> _DATASET_
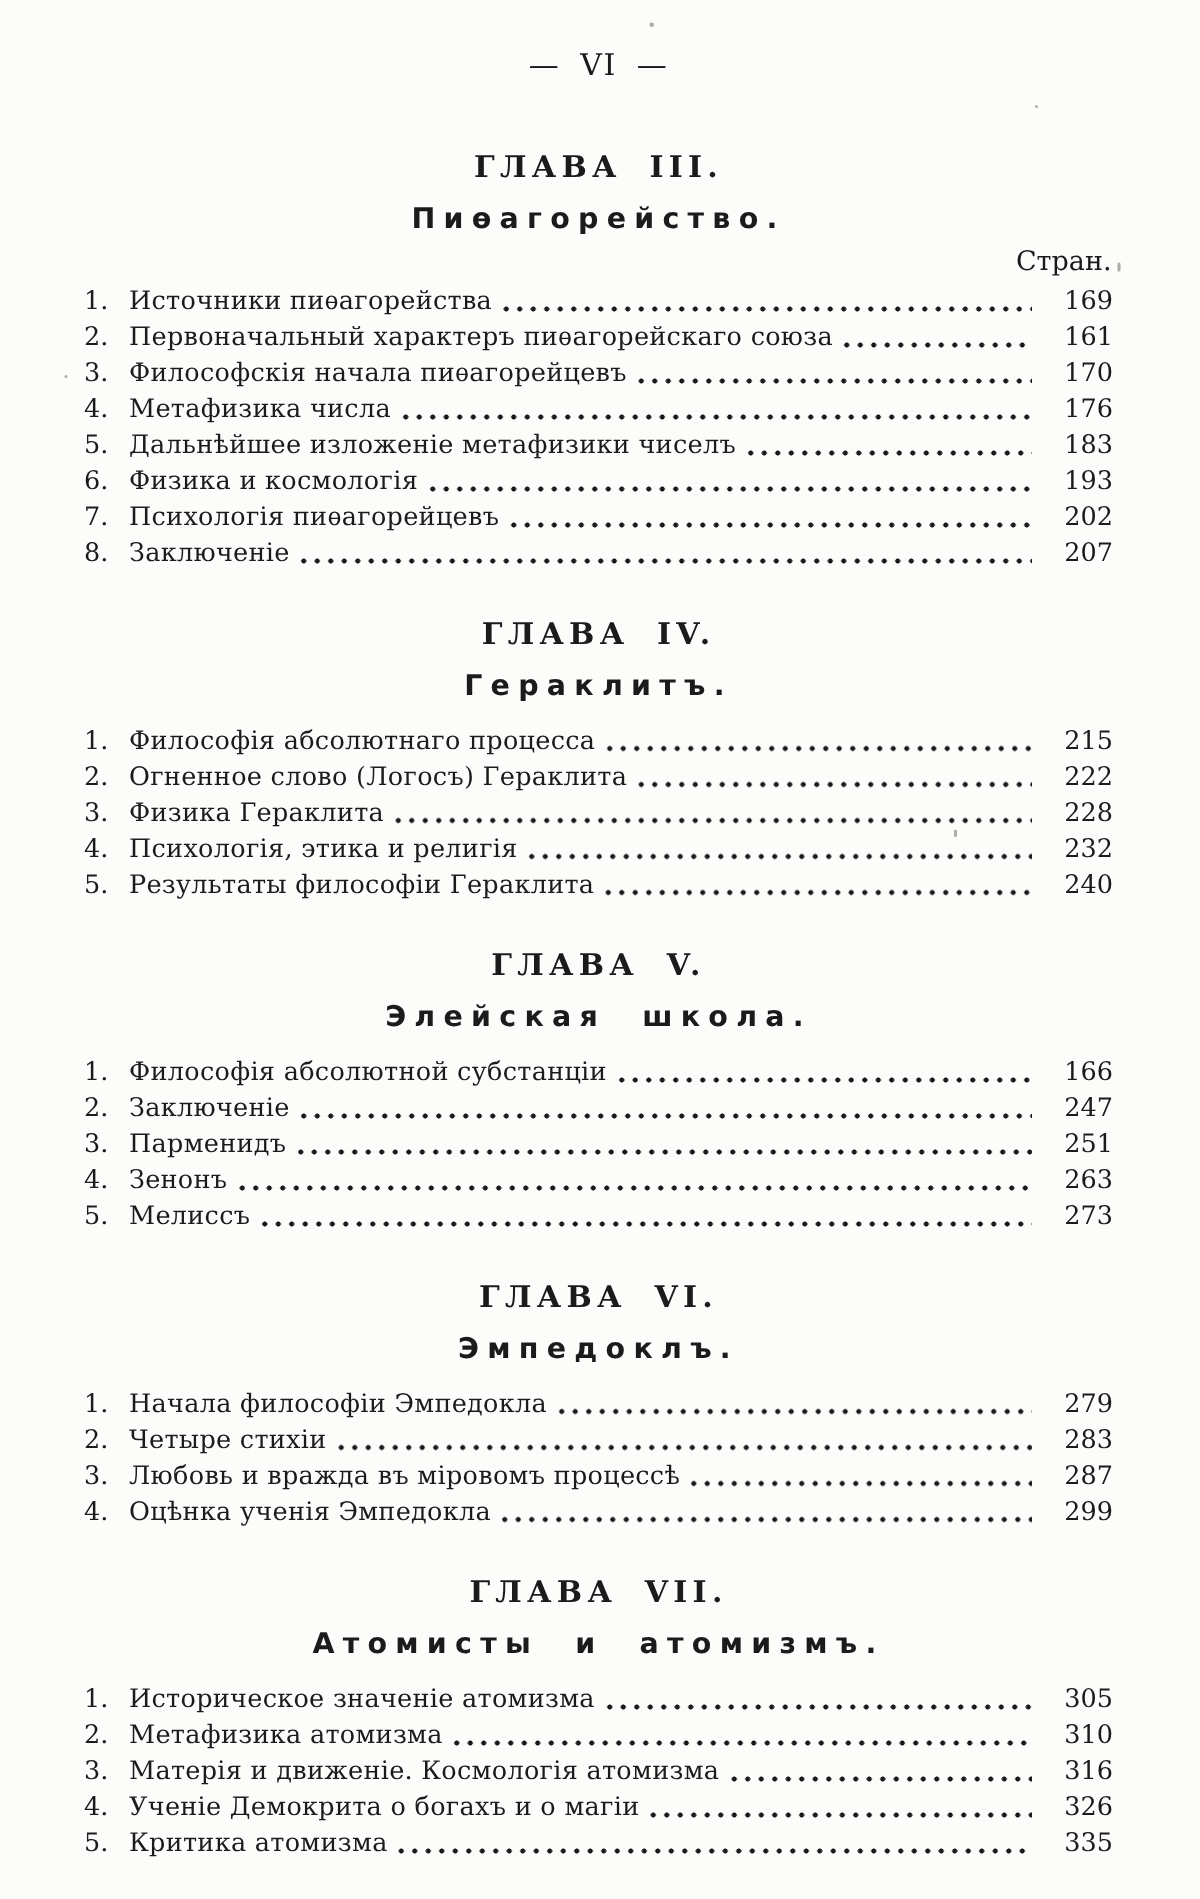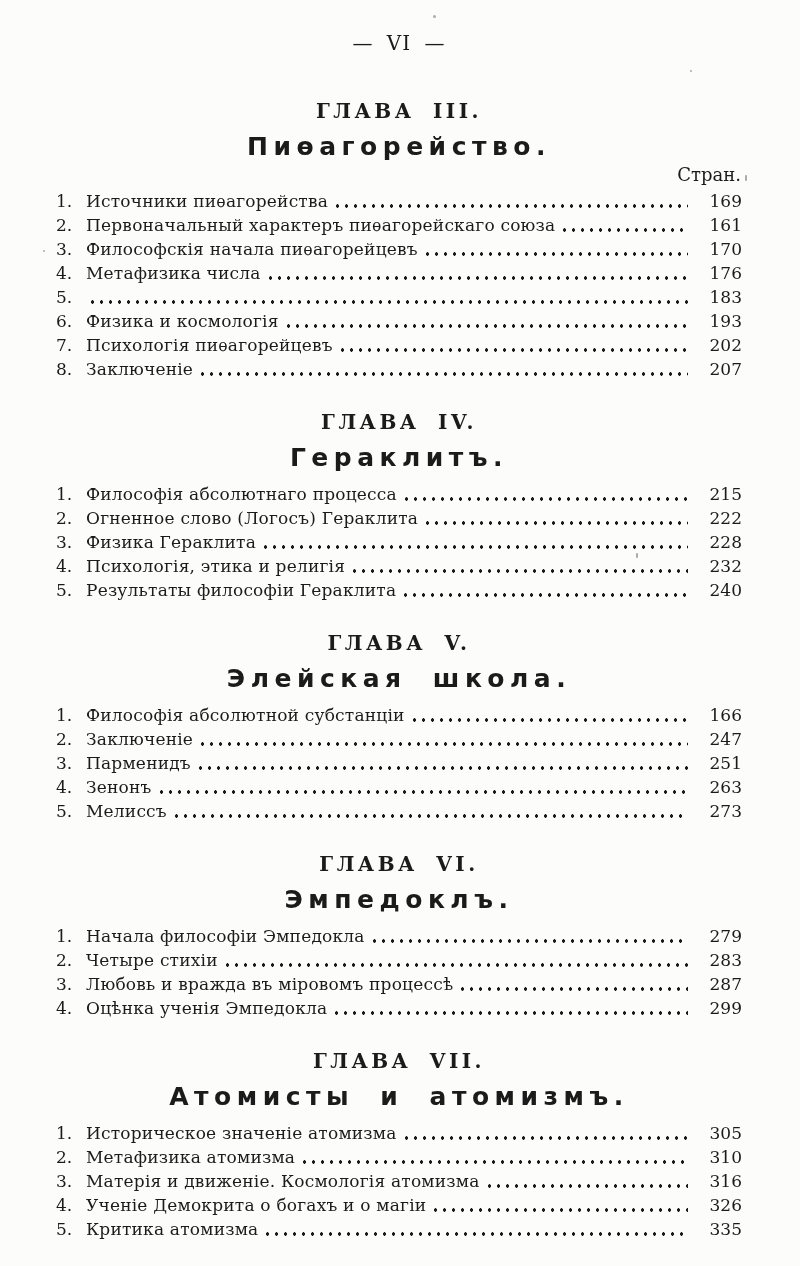--- a/index.html
+++ b/index.html
@@ -43,7 +43,7 @@
   .chapter-subtitle {
     margin: 10px 0 0 0;
     text-align: center;
-    font-size: 25px;
+    font-size: 19px;
     font-weight: 700;
     letter-spacing: 5.5px;
     word-spacing: 12px;

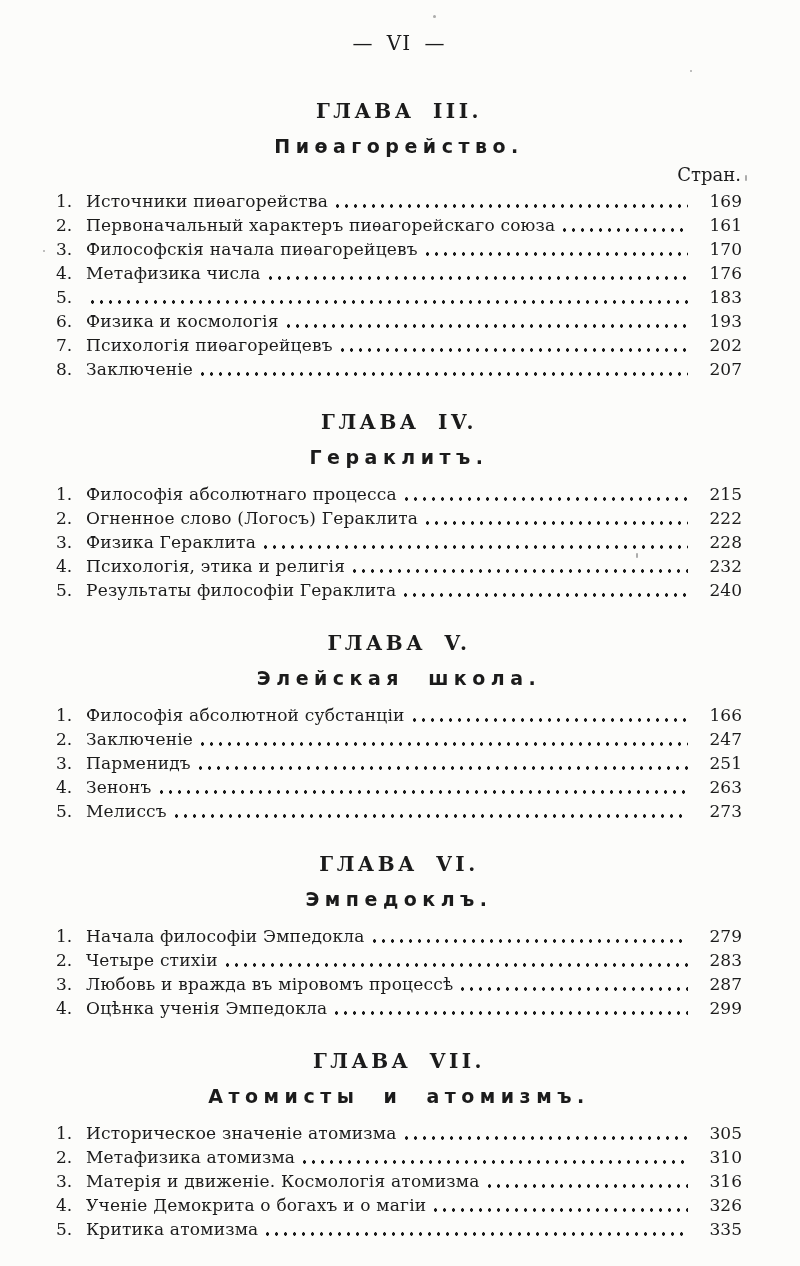--- a/index.html
+++ b/index.html
@@ -144,6 +144,7 @@
 
   <div class="row">
     <span class="num">5.</span>
+    <span class="title">Дальнѣйшее изложеніе метафизики чиселъ</span>
     <span class="dots"></span>
     <span class="pagenum">183</span>
   </div>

> _TASK_
Copy, from the material, each line that holds the string "span".

> _ANSWER SECTION_
     <span class="num">5.</span>
+    <span class="title">Дальнѣйшее изложеніе метафизики чиселъ</span>
     <span class="dots"></span>
     <span class="pagenum">183</span>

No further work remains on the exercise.